Des mesures de protection sont déjà en place, comme le fait de ne plus donner d’instruction d’automutilation, d’avoir au contraire un langage encourageant à reprendre pied, ou de rediriger en cas de suspicion d’intention de suicide, de détresse mentale ou émotionnelle. Des règles de sécurité ont été établies et des protections renforcées instaurées pour les mineurs afin de bloquer les contenus pouvant choquer (images d’automutilation, par exemple).

En cas de suggestion de violence physique envers autrui, des équipes humaines sont alertées et elles peuvent contacter les forces de l’ordre le cas échéant. En réponse aux événements récents, OpenAI a mis en œuvre des corrections et améliorations, faisant notamment basculer automatiquement le modèle standard vers un modèle de raisonnement plus sécurisé, dès que des questions autour de la santé mentale sont posées.
GPT-5 plus compréhensif, moins sensible
GPT-5, lancé en août, est moins sensible à la dépendance émotionnelle et la flatterie excessive. Il gère mieux les mesures de sécurité intégrées et dispose d’une meilleure capacité de compréhension de la notion d’utilité et d’aide à apporter. "Par rapport à GPT-4o, il a réduit de plus de 25% les réponses inappropriées dans les cas d’urgence de santé mentale", précise OpenAI.
Néanmoins, de l’aveu même de ses créateurs, ChatGPT conserve quelques limites "identifiées", une "zone grise" dans laquelle ses ingénieurs ne parviennent pas toujours à bien repérer un souci. Cela concerne les interactions longues qui peuvent amoindrir la fiabilité des mesures de sécurité, entraînant une dégradation de l’entraînement de sécurité du modèle. Pourront alors s’ensuivre des réponses inappropriées à un moment donné. Un moment où OpenAI a observé des erreurs de jugement dans le blocage de contenu.

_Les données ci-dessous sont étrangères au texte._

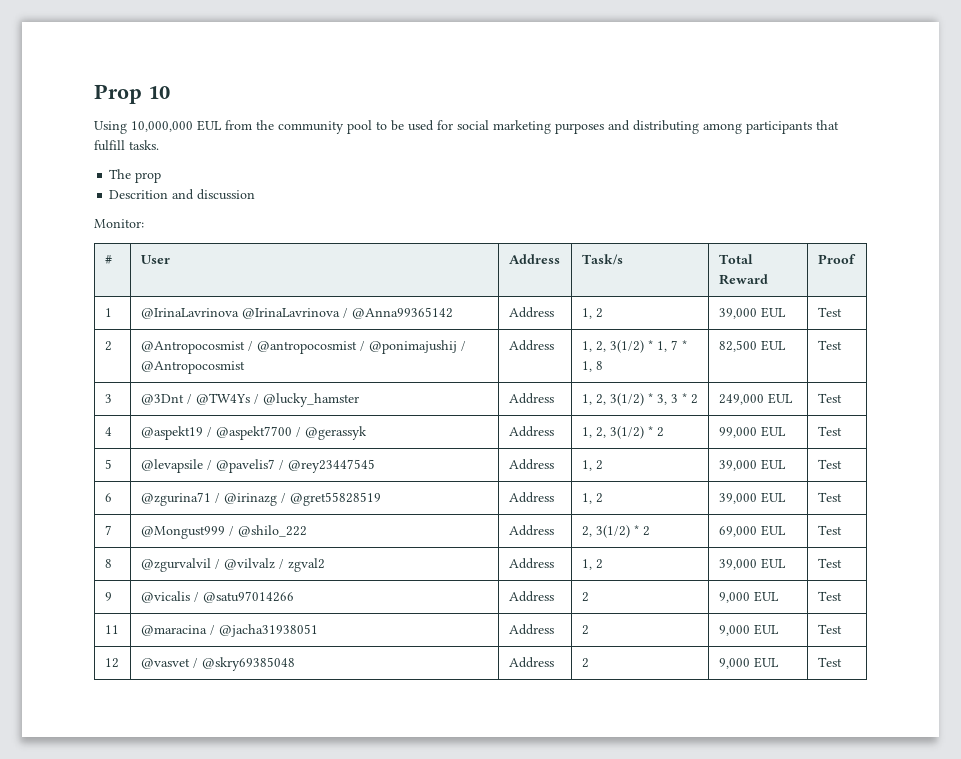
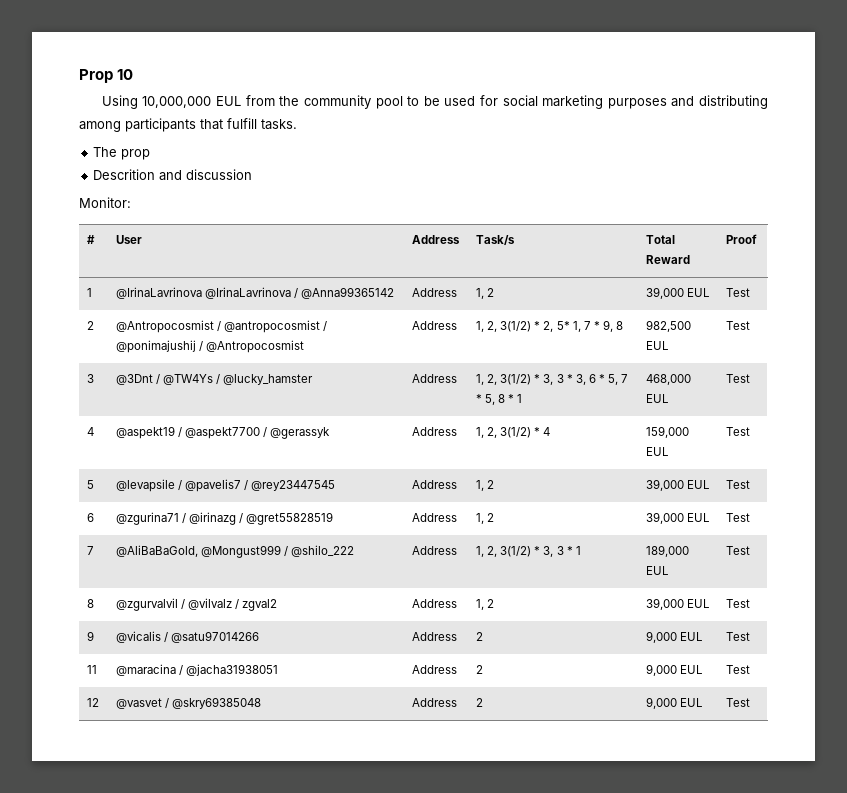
(653, 345) none -> [543,321,570,332] 2, 5*
[581,361,603,372] [718,340,757,352] 1, 8 | 82,500 -> [602,320,624,332] [646,320,692,332] 9, 8 | 982,500
[690,394,698,404] [718,394,764,405] 2 | 249,000 -> [575,374,629,385] [476,394,523,405] [646,374,692,385] 3, 6 * 5, 7 * 5, 8 * 1 | 468,000
[656,427,664,437] [718,427,757,438] 2 | 99,000 -> [543,427,551,436] [646,426,690,438] 4 | 159,000
(112, 530) none -> [116,545,199,557] @AliBaBaGold,
[581,525,650,538] [718,526,757,537] 2, 3(1/2) * 2 | 69,000 -> [476,546,581,557] [646,545,690,557] 1, 2, 3(1/2) * 3, 3 * 1 | 189,000

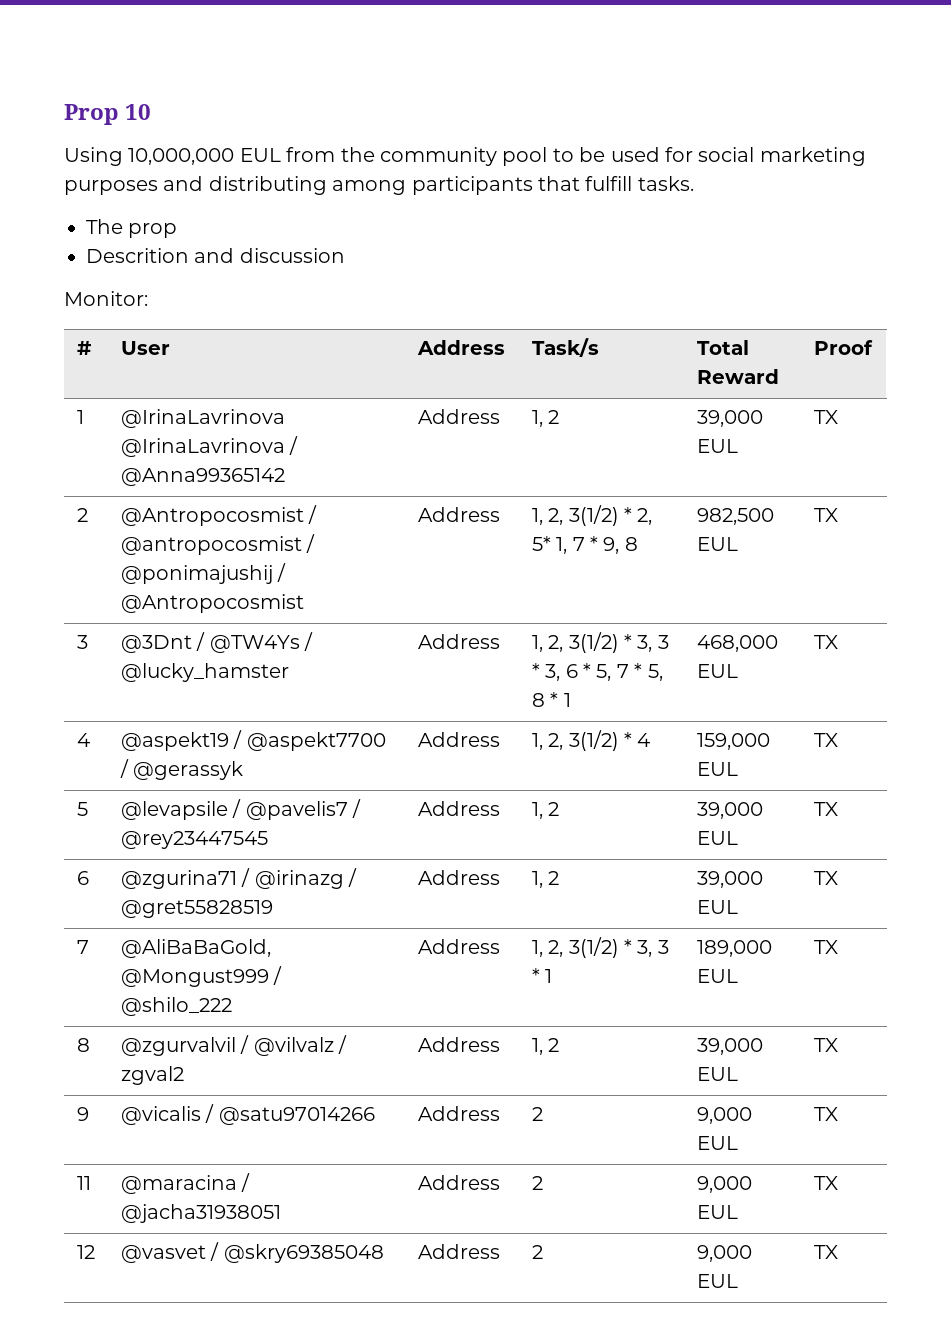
[726,288,751,297] Test -> [813,410,838,424] TX
[726,321,751,330] Test -> [813,508,838,522] TX
[726,374,751,383] Test -> [813,635,838,649] TX
[726,427,751,436] Test -> [813,733,838,747] TX
[726,480,751,489] Test -> [813,802,838,816] TX
[726,513,751,522] Test -> [813,871,838,885] TX
[726,546,751,555] Test -> [813,940,838,954] TX
[726,599,751,608] Test -> [813,1038,838,1052] TX
[726,632,751,641] Test -> [813,1107,838,1121] TX
[726,665,751,674] Test -> [813,1176,838,1190] TX
[726,698,751,707] Test -> [813,1245,838,1259] TX

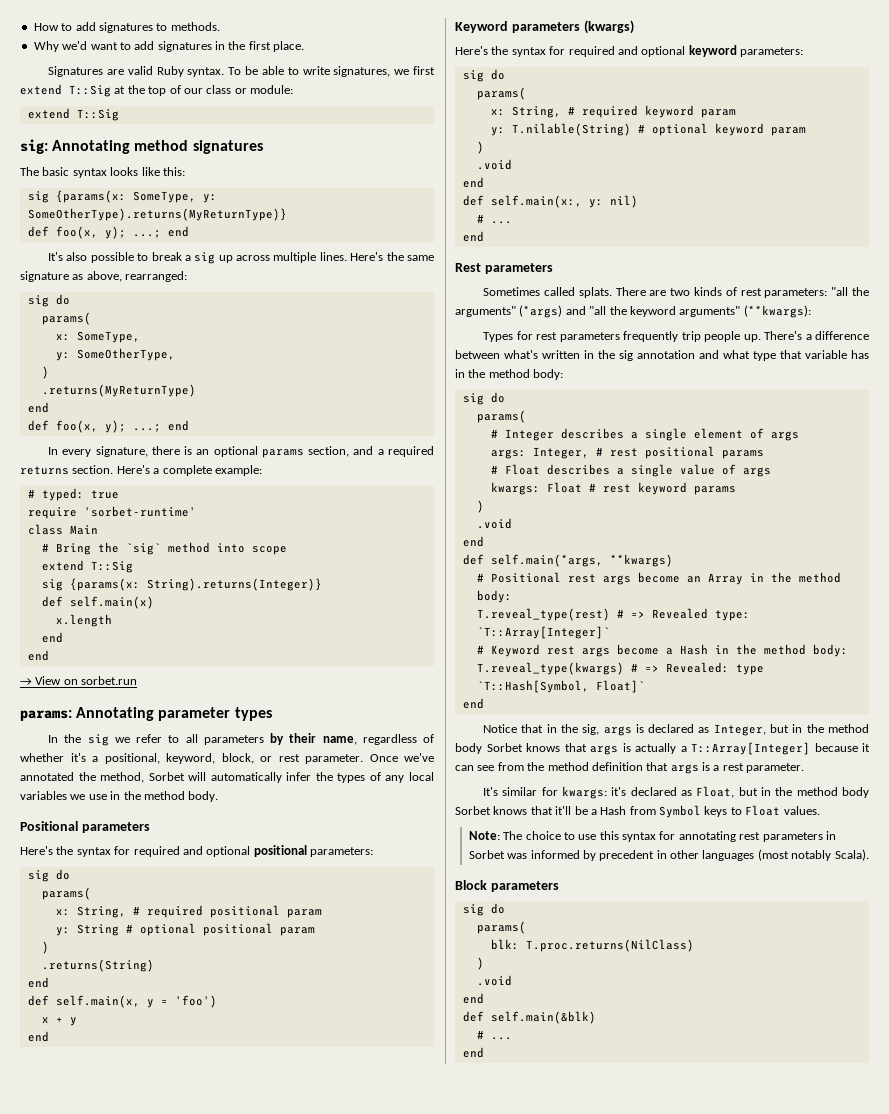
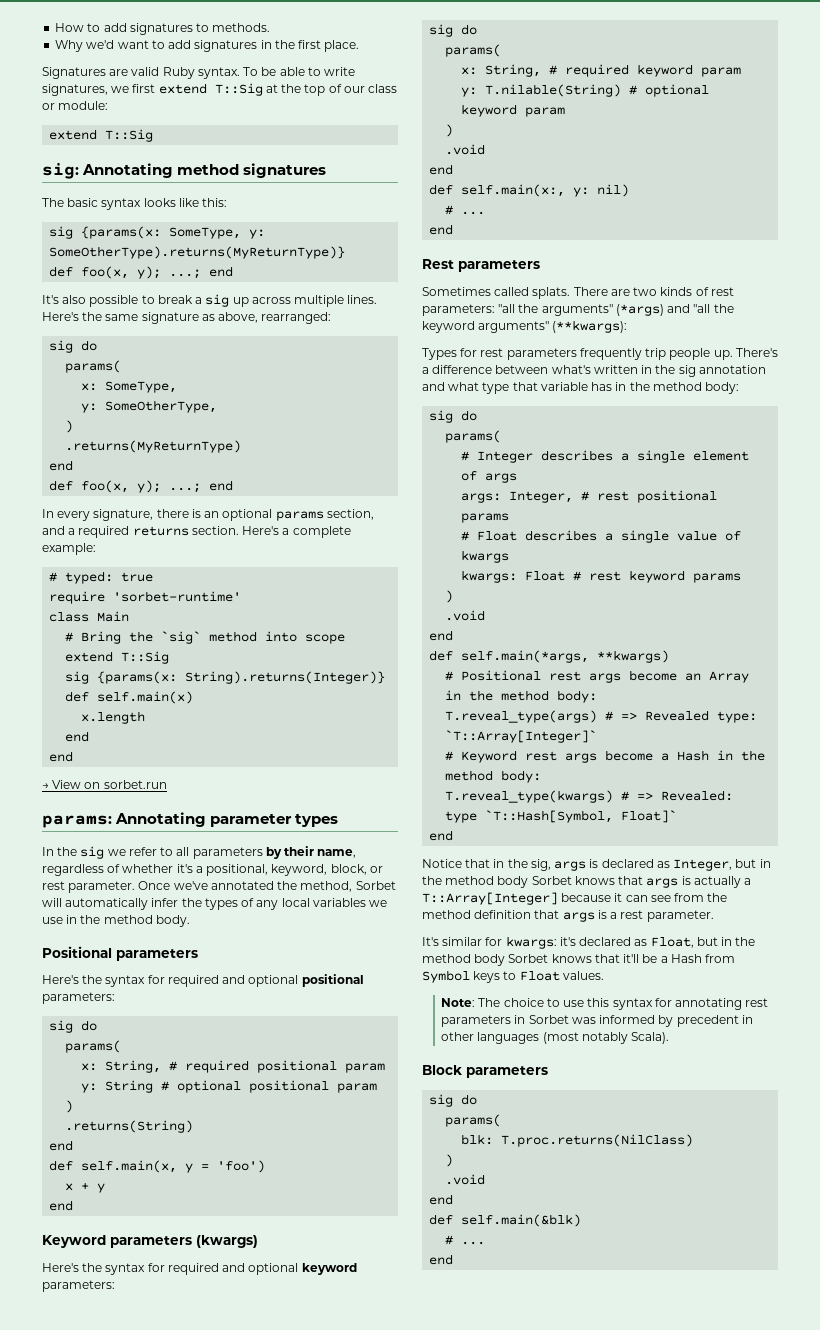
[742,467,771,477] args -> [461,550,510,563] kwargs
[476,608,610,621] T.reveal_type(rest) -> [445,710,598,723] T.reveal_type(args)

En tout cas, la rapidité de la réponse apportée par OpenAI n’a rien à envier à la vitesse de progression de ChatGPT. Tout va progressivement se mettre en place au sein de GPT-5. Et sur la feuille de route du géant américain de l’IA, on trouve aussi la mise en place d’un Conseil du Bien-être (Wellbeing Council), un groupe constitué d'experts externes en psychiatrie, de représentants de la protection de l’enfance et de tout autre domaine relatif au sujet afin d’améliorer les outils. Cela fait suite au déploiement de l’outil d’évaluation Healthbench qui est capable d’évaluer différents modèles afin de comprendre comment ils réagissent face à ce nouveau type d’interaction. OpenAI travaille même conjointement avec Anthropic afin de réaliser des tests croisés de GPT-5 et Claude 4 sur les questions de sécurité afin d’identifier les failles.
Sécuriser ses modèles est "un travail continu jamais achevé" pour OpenAI qui annonce investir massivement sur de nouvelles expériences pour renforcer le tout. Cela passera par des contacts de confiance ajoutés qui pourront être joints par l’utilisateur avec des suggestions de messages ou par ChatGPT - avec accord de l’utilisateur - pour les cas les plus graves, spécifiquement chez les plus jeunes qui font l’objet d’un développement spécifique pour répondre à leurs usages et "leurs besoins uniques".